Нет, не к Гермогену он должен был явиться. И даже не к штабс-капитану Лепилину (Дмитрий был о нем изрядно наслышан), мирскому лидеру монархистов на Тоболе, который не только возглавлял «Союз фронтовиков», но и полностью его финансировал, расходуя на это более десяти тысяч рублей ежемесячно. Дмитрию дали адрес какого-то тобольского мещанина и велели послушно выполнять все его приказы. Дмитрий пытался представить себе, чем станет заниматься в Тобольске, но не мог этого сделать, не зная конкретной своей роли; он обижался на то, что ему, опытному пограничнику, дали какую-то заштатную роль, а он имеет все права быть рядом с Гермогеном, возглавлять мирской фронт монархистов — он не мог без огляда принять приказ руководителей «Национального центра» и сразу же нарушил их строжайшее требование, отправившись не на вокзал, а домой. И вот — досада. Старик генерал заступил ему дорогу.
Дмитрий, возможно, долго бы досадовал на Богусловского и раздумывал, как дальше поступать, но увидел нескольких мужчин, идущих по тротуару на противоположной стороне улицы, оторвался от стены и, круто развернувшись, пошагал размеренно, чтобы не вызвать никакого подозрения (кто знает, что за люди идут), в сторону Невского проспекта, чтобы по нему уже направиться к Московскому вокзалу.
До Москвы он ехал в тесноте, но когда в Москве с великим трудом втиснулся в вагон и едва примостился на самом краешке нижней полки, выслушав при этом отборнейшую ругань, то прежняя теснота показалась ему райской.
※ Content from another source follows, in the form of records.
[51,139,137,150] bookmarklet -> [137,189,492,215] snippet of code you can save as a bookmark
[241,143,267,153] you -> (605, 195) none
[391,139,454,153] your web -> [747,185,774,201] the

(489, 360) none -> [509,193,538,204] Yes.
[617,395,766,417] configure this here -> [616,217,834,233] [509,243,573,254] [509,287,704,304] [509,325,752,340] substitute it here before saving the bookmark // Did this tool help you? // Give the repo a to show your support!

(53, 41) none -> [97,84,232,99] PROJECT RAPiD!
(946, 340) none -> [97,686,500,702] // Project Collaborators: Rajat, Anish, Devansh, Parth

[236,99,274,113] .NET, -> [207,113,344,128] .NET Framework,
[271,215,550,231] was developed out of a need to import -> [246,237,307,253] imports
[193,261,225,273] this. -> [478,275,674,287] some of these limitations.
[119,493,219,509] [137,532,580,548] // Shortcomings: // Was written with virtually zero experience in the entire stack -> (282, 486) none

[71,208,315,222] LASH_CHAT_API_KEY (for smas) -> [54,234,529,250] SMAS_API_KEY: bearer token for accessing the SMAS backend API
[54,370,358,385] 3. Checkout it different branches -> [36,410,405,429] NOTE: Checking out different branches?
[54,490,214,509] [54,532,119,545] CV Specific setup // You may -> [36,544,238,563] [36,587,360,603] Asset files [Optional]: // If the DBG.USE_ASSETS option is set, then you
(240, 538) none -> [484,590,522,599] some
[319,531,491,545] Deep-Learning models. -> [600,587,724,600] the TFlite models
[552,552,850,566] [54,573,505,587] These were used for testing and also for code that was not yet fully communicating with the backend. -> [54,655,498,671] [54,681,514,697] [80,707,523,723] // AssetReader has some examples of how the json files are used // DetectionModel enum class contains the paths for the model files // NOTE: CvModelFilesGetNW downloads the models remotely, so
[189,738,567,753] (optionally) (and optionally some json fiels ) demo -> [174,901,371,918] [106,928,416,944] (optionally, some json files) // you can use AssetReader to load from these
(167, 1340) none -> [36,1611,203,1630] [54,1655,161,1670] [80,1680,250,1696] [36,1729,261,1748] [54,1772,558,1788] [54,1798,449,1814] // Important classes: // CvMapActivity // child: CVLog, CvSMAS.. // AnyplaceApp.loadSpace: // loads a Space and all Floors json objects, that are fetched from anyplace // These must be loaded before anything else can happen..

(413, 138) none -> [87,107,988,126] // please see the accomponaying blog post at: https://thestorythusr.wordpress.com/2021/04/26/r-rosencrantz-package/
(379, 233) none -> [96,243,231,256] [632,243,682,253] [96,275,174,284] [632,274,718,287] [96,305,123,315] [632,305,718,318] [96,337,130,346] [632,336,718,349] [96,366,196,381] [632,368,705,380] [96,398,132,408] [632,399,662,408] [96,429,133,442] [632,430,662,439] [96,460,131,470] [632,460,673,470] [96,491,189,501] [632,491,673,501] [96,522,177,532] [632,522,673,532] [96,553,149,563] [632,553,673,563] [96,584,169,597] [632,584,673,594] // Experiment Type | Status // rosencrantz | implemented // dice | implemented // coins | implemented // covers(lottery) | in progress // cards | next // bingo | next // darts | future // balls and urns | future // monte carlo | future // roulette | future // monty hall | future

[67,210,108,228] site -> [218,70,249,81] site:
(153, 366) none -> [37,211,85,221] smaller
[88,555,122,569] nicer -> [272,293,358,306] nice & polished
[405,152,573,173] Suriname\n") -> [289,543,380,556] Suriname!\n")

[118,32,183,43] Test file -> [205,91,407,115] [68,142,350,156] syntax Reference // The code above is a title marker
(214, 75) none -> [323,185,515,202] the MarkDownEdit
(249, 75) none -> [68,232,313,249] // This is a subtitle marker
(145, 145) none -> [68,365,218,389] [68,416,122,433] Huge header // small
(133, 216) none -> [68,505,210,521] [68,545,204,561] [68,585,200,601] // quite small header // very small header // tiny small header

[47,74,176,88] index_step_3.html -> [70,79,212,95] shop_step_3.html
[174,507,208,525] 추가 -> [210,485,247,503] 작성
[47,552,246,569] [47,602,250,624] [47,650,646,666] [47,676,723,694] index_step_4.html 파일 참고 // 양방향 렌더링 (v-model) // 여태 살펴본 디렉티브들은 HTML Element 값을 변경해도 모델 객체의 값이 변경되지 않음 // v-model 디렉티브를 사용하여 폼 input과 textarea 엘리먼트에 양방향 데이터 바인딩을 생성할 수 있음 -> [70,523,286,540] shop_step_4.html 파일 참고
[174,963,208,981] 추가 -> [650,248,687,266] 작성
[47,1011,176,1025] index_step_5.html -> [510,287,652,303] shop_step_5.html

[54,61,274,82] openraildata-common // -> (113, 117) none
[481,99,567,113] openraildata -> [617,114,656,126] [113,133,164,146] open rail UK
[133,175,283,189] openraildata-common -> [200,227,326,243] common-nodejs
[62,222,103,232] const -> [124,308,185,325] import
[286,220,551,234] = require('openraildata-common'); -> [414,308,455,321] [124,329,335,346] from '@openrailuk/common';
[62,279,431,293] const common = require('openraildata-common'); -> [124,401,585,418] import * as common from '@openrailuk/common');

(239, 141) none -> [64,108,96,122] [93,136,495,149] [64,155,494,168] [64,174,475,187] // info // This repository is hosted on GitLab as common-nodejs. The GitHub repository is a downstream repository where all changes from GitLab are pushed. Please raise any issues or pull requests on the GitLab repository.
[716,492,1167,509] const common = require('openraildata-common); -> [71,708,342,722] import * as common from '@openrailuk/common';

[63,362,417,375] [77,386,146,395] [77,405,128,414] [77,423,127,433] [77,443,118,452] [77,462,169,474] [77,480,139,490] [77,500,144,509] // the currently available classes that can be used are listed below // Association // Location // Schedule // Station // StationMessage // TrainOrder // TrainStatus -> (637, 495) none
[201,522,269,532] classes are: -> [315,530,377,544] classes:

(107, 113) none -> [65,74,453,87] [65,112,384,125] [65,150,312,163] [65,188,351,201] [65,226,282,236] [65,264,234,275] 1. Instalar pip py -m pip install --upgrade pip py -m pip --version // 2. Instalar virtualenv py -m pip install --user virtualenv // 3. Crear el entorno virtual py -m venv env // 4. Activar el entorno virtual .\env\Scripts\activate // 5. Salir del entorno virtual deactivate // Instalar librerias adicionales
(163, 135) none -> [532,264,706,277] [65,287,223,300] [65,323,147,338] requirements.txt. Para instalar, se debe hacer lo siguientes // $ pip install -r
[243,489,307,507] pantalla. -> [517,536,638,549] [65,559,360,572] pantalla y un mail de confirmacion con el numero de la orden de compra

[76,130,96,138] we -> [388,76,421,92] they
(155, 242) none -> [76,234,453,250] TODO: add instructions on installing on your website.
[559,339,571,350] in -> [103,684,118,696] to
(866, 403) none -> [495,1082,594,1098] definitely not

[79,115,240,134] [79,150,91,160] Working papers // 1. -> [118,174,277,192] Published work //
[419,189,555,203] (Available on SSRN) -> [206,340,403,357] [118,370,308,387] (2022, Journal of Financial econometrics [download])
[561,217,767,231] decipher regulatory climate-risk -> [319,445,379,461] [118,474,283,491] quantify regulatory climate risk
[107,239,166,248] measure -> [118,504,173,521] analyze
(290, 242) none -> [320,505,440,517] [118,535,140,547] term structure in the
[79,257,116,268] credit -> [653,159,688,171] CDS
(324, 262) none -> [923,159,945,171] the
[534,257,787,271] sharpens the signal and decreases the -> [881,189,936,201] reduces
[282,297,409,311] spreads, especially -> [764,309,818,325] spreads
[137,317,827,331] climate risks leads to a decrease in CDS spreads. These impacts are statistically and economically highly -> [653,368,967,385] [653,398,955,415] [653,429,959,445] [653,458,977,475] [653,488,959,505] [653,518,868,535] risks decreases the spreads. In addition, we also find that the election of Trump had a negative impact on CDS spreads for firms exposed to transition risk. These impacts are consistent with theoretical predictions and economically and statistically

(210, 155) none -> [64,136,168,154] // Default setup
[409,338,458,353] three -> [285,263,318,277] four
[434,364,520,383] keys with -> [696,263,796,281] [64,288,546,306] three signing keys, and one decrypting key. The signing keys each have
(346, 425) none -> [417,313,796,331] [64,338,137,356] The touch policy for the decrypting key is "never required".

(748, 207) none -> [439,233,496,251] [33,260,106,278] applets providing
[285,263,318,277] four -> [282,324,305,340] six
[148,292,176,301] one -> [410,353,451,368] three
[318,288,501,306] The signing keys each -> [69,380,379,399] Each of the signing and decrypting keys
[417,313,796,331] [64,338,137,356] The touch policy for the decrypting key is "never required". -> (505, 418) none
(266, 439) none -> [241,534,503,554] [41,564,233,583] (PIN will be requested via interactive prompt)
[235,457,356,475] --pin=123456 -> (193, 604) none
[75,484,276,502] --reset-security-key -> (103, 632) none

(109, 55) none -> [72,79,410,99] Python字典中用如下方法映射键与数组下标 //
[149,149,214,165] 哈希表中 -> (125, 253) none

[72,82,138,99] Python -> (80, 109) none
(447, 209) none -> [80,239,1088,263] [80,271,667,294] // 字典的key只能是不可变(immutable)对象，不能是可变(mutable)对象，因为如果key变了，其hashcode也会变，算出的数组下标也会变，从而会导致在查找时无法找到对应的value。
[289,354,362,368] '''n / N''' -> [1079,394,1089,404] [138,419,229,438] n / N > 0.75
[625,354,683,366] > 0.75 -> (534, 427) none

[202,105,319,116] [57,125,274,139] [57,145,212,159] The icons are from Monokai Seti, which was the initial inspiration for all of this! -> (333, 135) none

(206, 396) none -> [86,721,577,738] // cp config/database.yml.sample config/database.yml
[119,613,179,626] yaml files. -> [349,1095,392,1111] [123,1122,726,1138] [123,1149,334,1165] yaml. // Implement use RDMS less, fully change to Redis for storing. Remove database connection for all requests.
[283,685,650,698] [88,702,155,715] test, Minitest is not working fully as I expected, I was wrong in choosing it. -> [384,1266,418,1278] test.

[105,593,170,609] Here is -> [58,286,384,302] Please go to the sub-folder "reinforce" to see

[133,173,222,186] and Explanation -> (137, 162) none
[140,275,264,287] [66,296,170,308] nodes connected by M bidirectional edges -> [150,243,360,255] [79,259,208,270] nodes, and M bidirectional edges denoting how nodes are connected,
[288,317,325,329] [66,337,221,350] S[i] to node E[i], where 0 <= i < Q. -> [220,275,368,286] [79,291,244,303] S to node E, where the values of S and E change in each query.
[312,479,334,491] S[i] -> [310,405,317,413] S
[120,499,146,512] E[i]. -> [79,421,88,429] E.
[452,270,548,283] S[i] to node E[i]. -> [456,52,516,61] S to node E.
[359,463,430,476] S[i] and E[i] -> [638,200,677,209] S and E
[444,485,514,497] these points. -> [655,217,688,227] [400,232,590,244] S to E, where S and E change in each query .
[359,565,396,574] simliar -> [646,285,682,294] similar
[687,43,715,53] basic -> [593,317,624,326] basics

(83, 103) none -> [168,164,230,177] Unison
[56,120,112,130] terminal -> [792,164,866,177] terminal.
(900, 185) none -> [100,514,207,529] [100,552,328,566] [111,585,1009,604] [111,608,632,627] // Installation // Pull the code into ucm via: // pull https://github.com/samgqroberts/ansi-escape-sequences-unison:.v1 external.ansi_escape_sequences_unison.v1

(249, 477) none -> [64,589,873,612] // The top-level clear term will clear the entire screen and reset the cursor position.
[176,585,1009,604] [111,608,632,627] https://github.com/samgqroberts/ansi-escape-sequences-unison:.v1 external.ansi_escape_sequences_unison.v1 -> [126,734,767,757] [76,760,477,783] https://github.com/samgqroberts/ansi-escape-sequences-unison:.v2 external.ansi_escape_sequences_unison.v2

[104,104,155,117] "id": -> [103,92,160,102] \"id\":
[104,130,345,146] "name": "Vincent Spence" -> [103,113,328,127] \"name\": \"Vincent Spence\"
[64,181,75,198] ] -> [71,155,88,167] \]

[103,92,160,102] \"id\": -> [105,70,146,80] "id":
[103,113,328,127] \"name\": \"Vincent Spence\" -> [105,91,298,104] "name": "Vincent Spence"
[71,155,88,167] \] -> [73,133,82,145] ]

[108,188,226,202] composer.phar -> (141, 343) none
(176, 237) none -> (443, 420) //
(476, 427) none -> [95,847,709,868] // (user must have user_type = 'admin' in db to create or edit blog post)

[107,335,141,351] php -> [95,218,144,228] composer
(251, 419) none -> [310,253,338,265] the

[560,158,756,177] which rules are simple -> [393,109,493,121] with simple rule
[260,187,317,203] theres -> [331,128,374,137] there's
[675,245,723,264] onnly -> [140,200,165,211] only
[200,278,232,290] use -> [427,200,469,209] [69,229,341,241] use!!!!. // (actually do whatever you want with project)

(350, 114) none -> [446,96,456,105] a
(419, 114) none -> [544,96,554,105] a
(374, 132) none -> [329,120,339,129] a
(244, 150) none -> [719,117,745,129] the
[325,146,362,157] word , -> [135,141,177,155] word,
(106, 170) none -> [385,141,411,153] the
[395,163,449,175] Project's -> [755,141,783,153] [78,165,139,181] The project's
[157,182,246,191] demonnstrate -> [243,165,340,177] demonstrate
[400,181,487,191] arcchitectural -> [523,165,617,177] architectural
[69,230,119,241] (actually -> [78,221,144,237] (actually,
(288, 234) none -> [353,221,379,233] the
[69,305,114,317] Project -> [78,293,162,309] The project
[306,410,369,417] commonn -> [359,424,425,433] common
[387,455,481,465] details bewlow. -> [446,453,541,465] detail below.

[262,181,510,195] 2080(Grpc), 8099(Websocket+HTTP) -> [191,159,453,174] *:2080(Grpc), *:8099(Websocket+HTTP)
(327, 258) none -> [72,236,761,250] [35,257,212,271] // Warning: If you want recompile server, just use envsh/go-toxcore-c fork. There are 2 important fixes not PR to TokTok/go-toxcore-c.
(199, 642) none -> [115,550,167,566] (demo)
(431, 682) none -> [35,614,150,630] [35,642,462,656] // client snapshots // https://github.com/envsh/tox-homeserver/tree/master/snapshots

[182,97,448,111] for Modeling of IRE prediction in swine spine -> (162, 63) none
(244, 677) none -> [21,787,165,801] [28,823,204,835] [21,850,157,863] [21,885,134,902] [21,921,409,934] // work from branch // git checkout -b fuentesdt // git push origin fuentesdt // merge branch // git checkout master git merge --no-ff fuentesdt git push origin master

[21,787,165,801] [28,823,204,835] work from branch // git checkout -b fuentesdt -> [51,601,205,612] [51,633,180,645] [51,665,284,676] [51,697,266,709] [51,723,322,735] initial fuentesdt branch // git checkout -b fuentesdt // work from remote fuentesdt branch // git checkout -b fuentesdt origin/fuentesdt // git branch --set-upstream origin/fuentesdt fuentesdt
И только одно утешало его — поезд бежал по рельсам ходко, а добрый романовский полушубок хорошо грел. Голод же можно перетерпеть, а вынужденное бодрствование скоротать мечтами о том, какой будет его жизнь, если удастся вызволить царя и если царь узнает о его, Дмитрия Левонтьева, старании. Он все же надеялся, что его примет Гермоген и поручит возглавить мирской фронт монархистов Тобольска… Будущее рисовалось ему во всем своем великолепии, и он стоически терпел храп с жалобным стоном и присвистом, который будто беспрестанным потоком выливался из обессиленно разинутого рта толстой бабы, укутанной в плотный домашней вязки пуховый платок, терпел липкую ругань картежников, самозабвенно игравших в «очко»; с безнадежной отрешенностью вдыхал вонючий воздух вагона, забитого грязными телами донельзя, терпел все это ради своего завтрашнего триумфа.
Тем и прекрасна молодость, что ей по силам строить великолепные воздушные замки.
Но молодости свойственны и быстрое разочарование, моментальная смена мыслей. Дмитрий испытал и это.